L’expertise contradictoire amiable est décidée par accord entre les parties qui déterminent dans leur convention le choix de l’expert, l’étendue de sa mission et la charge de ses honoraires. Les conclusions de l’expert ne lient pas les parties car l’expertise médicale n’est jamais un arbitrage: elle ne constitue qu’un élément d’appréciation pour le tribunal.
L’expertise judiciaire, ordonnée par une juridiction, constitue une mesure d’instruction soumise à des règles procédurales précises.
Au-delà de cette classification générale, toutes ces différentes catégories d’expertises nécessitent, afin d’être mises en œuvre, les qualités d’un médecin expert ayant suivi un enseignement universitaire sanctionné par le diplôme de réparation juridique du dommage corporel. Quel que soit le cadre juridique de l’expertise, le choix de l’expert est en principe libre sous la seule réserve évidente de la qualité de docteur en médecine pour l’expertise médicale. Cependant, la seule compétence médicale ne garantit pas une compétence à la fois technique et procédurale, d’où la nécessité de justifier l’obtention du diplôme précédemment évoqué, garantissant le suivi d’une formation spécifique qui paraît indispensable dans un domaine particulièrement complexe.

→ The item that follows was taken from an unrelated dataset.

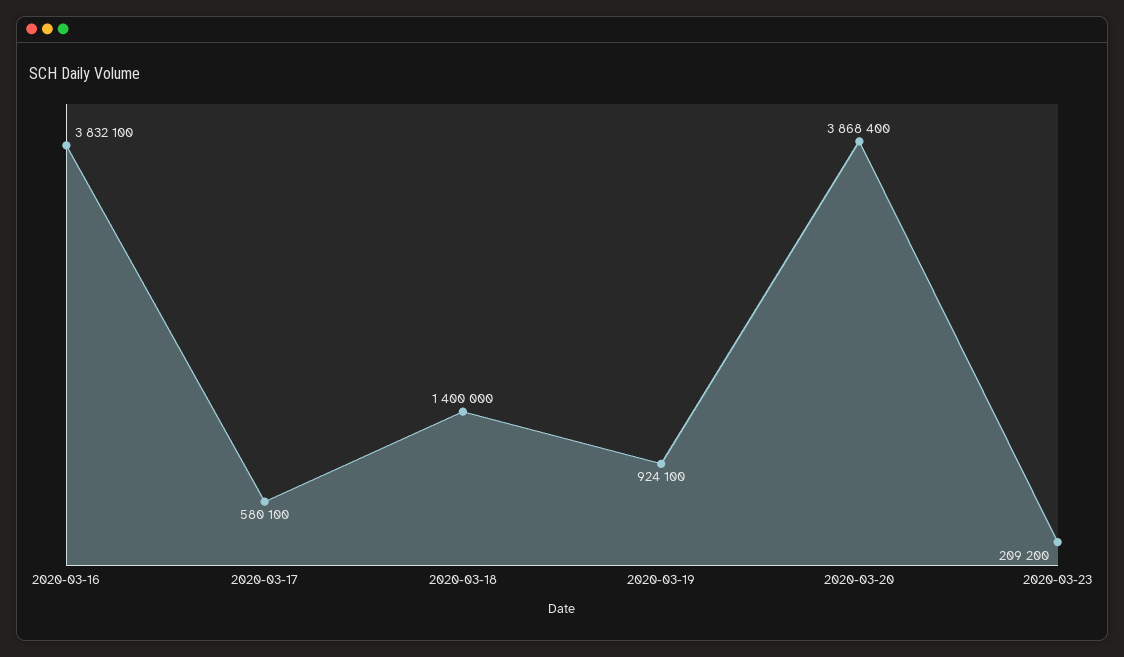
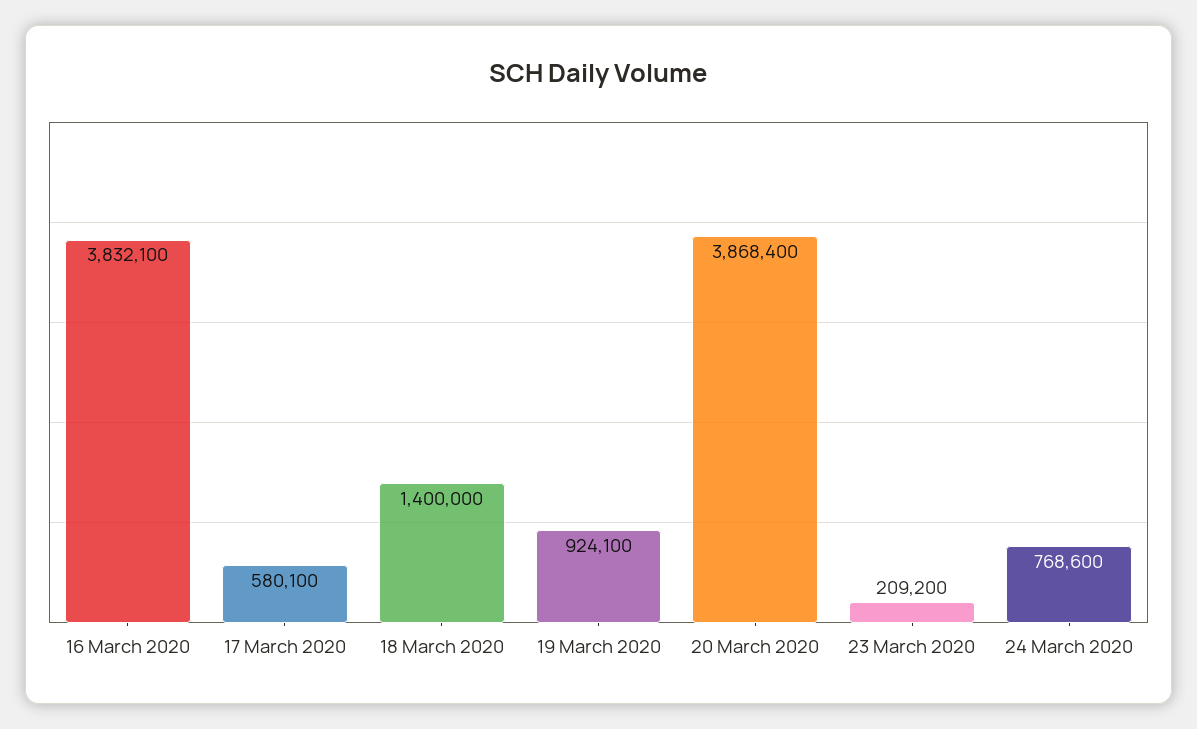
24 March 2020: none -> 768600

La désignation d’un expert compétent est d’autant plus importante que celui-ci engage sa responsabilité professionnelle en cas de faute dans l’exécution de sa mission, qu’elle soit technique, déontologique ou procédurale.

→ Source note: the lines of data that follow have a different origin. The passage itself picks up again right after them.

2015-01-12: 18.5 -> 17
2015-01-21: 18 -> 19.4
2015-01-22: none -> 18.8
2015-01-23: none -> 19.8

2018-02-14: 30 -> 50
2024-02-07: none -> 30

La liste des différents experts judiciaires médicaux est établie au préalable par la cour d’appel et dans la plupart des cas, l’avocat de la victime fait appel à un médecin de recours afin d’apporter une analyse contradictoire de l’expertise médicale.
Les modalités de mise en œuvre de l’expertise judiciaire médicale
L’expertise judiciaire constitue une mesure d’instruction par laquelle le juge confie à des techniciens le soin de l’informer sur des questions purement techniques qui excèdent ses propres compétences. Toutefois, cette désignation doit être strictement appréciée par le juge.

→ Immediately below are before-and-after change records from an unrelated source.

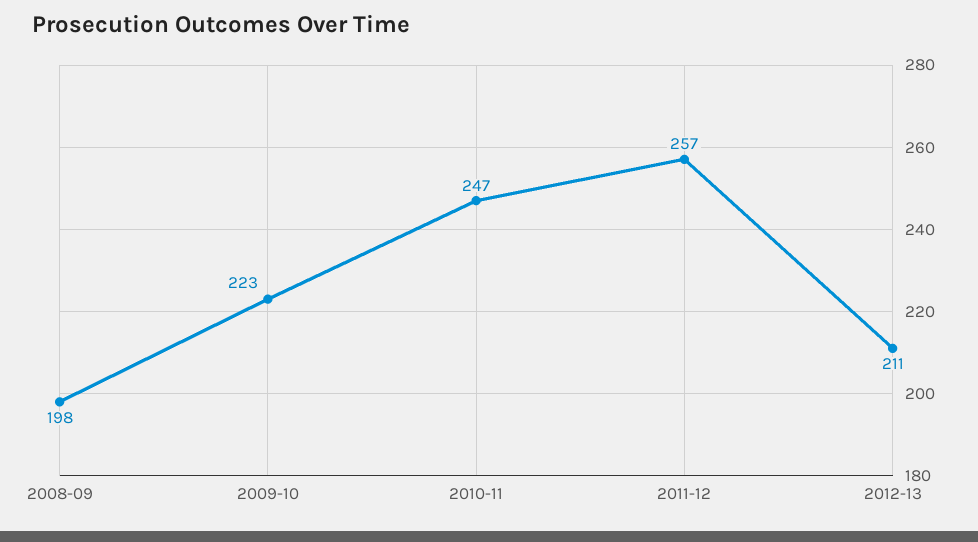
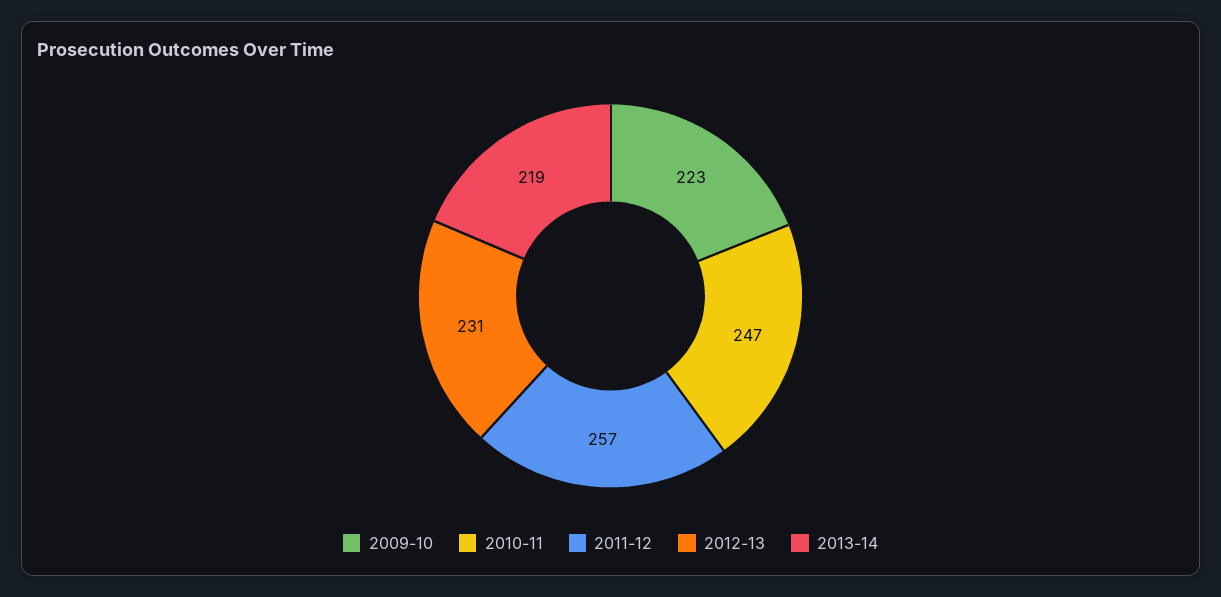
2008-09: 198 -> none
2012-13: 211 -> 231
2013-14: none -> 219

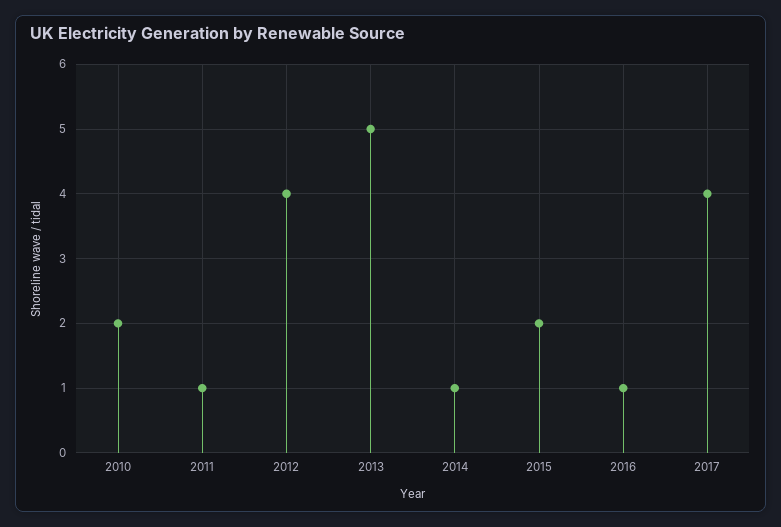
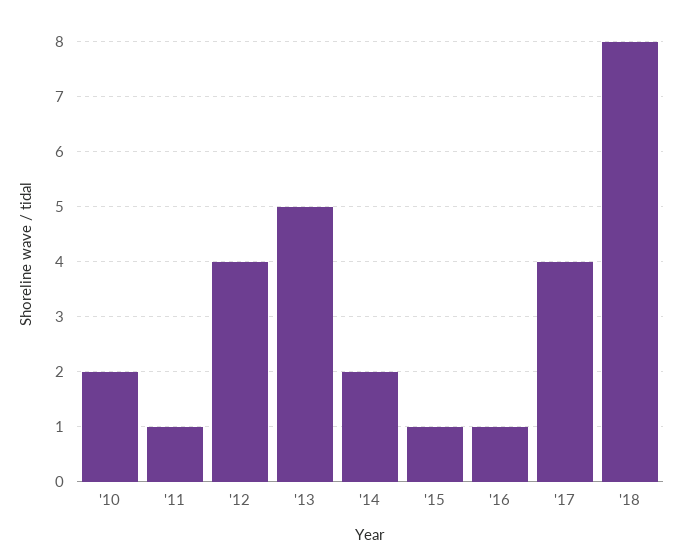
2014: 1 -> 2
2015: 2 -> 1
'18: none -> 8

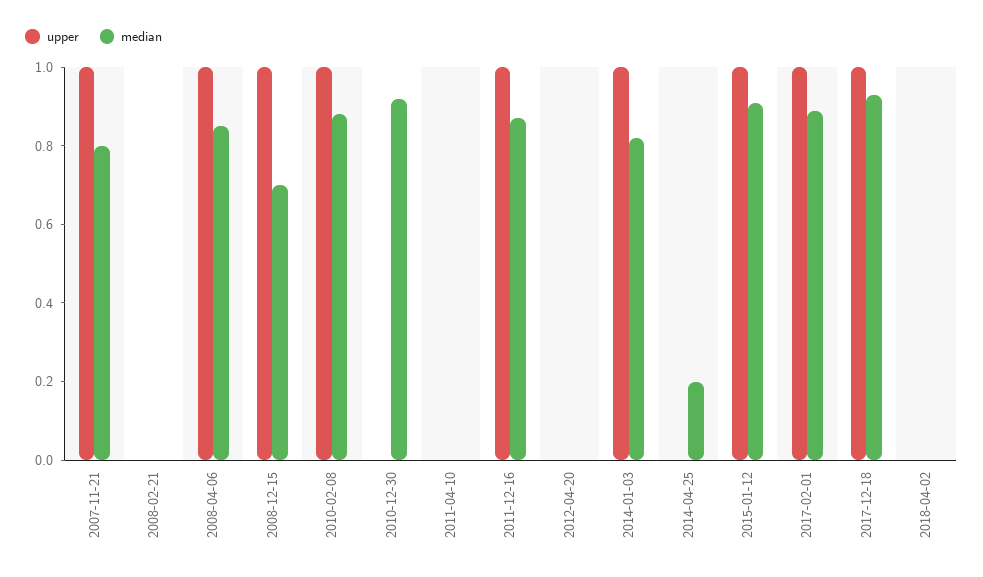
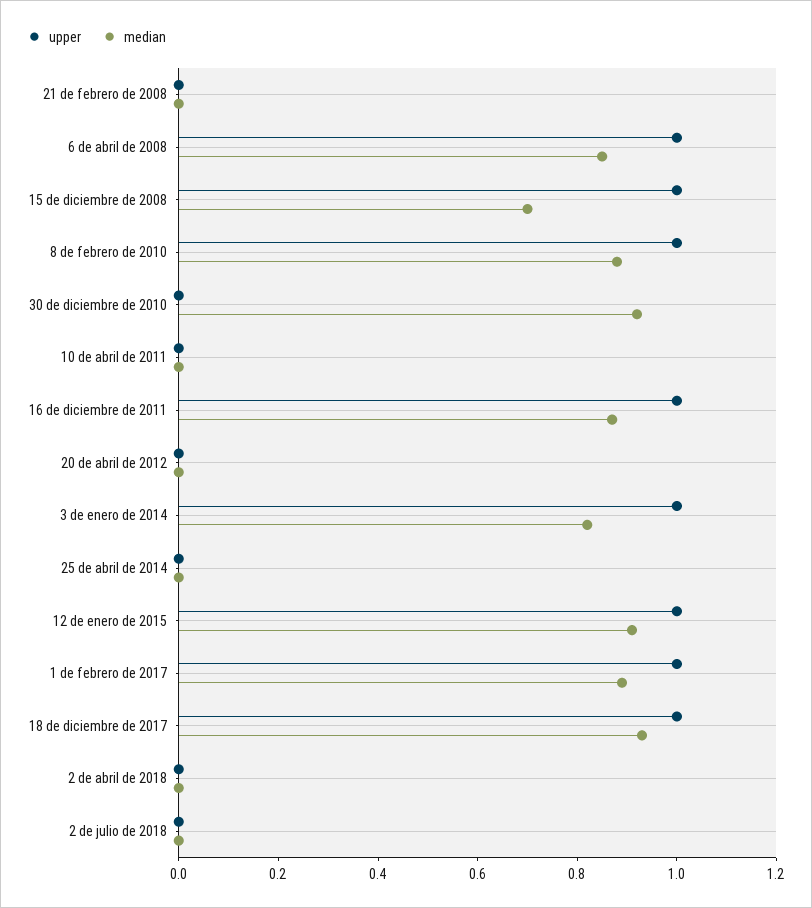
upper, 2007-11-21: 1 -> none
median, 2007-11-21: 0.8 -> none
median, 2014-04-25: 0.2 -> 0
upper, 2 de julio de 2018: none -> 0
median, 2 de julio de 2018: none -> 0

En effet, le juge ne délègue pas à l’expert médical son pouvoir de rendre la justice: seul le juge doit en tirer les conclusions, dans la mesure où l’expertise ne sert qu’à lui apporter une appréciation objective des faits dans le rendu de sa décision.
Présentant en principe un caractère subsidiaire, le juge ne devant en effet y recourir que dans la mesure où la victime ne dispose pas d’élément de preuve suffisant. En effet, l’expertise médicale demeure toujours facultative pour le juge, même en matière d’indemnisation d’un dommage corporel, conformément aux dispositions de l’article 263 du Code de procédure civile: « L’expertise n’a lieu d’être ordonnée que dans le cas où des constatations ou une consultation ne pourraient suffire à éclairer le juge». Cependant, en dépit de ce caractère facultatif, il apparaît dans les faits que l’expertise est systématique en cas de dommage corporel.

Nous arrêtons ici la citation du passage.